Truck News  /  March 29, 2016

Truckers in Atlantic Canada are not pleased with the vessel Bay Ferries and the Nova Scotia government selected to run between Yarmouth N.S. and Portland, Maine as it will not accommodate commercial trucks.

Last week, it was announced that the new vessel is a former US navy ship called the CAT.

Though Mark MacDonald, Bay Ferries president, said the catamaran ferry can hold commercial trucks, it will not take them since city officials in Portland said they do not want more trucks on their streets, according to a CBC report.

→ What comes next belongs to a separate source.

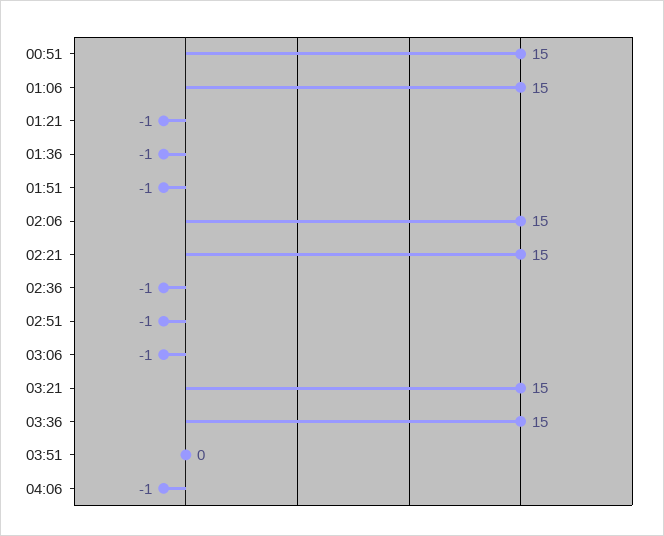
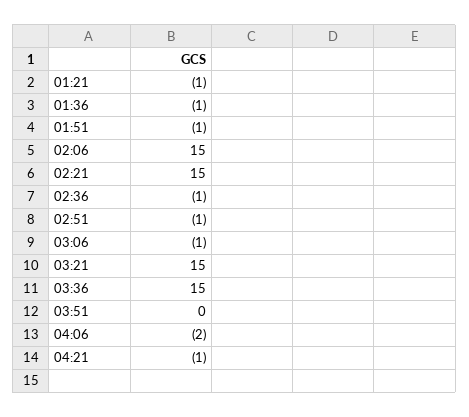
00:51: 15 -> none
01:06: 15 -> none
04:06: -1 -> -2
04:21: none -> -1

With no trucks allowed the new ferry, trucking companies that relied on the service from Nova Scotia to Maine will suffer by having to hire more drivers and adjusting their operations, said Jean-Marc Picard, executive director for the Atlantic Provinces Trucking Association in an interview with Truck News.

“It’s certainly disappointing,” he said of the ferry announcement. “Because obviously this means there is one less options for carriers in the area. There’s certain carriers that will be affected more than others because of the products they haul, like seafood. So hopefully this won’t put them out of certain markets in the US…Now carriers will have to plan accordingly to make sure they can still service that market going forward.”

Picard added that the announcement that no transport trucks would be allowed on the vessel was a surprise to the trucking industry.

In addition, it was announced last week that ferry services in the Maritimes were included in the federal budget with an infrastructure investment of $51.9 million. This investment will help ferries operating between Wood Islands, P.E.I., and Caribou, N.S., and the CMTA ferry service from Souris, P.E.I., to Îles-de-la-Madeleine, Que. and Saint John, N.B., and Digby, N.S.

Truckers in the area have been frustrated with the ferry situation in Nova Scotia as far back as October of 2015, when the province said it had chosen Bay Ferries as the candidate to operate the route. At that time, government said the company had 45 days to choose a ship. The deadline came and went without a ship being named.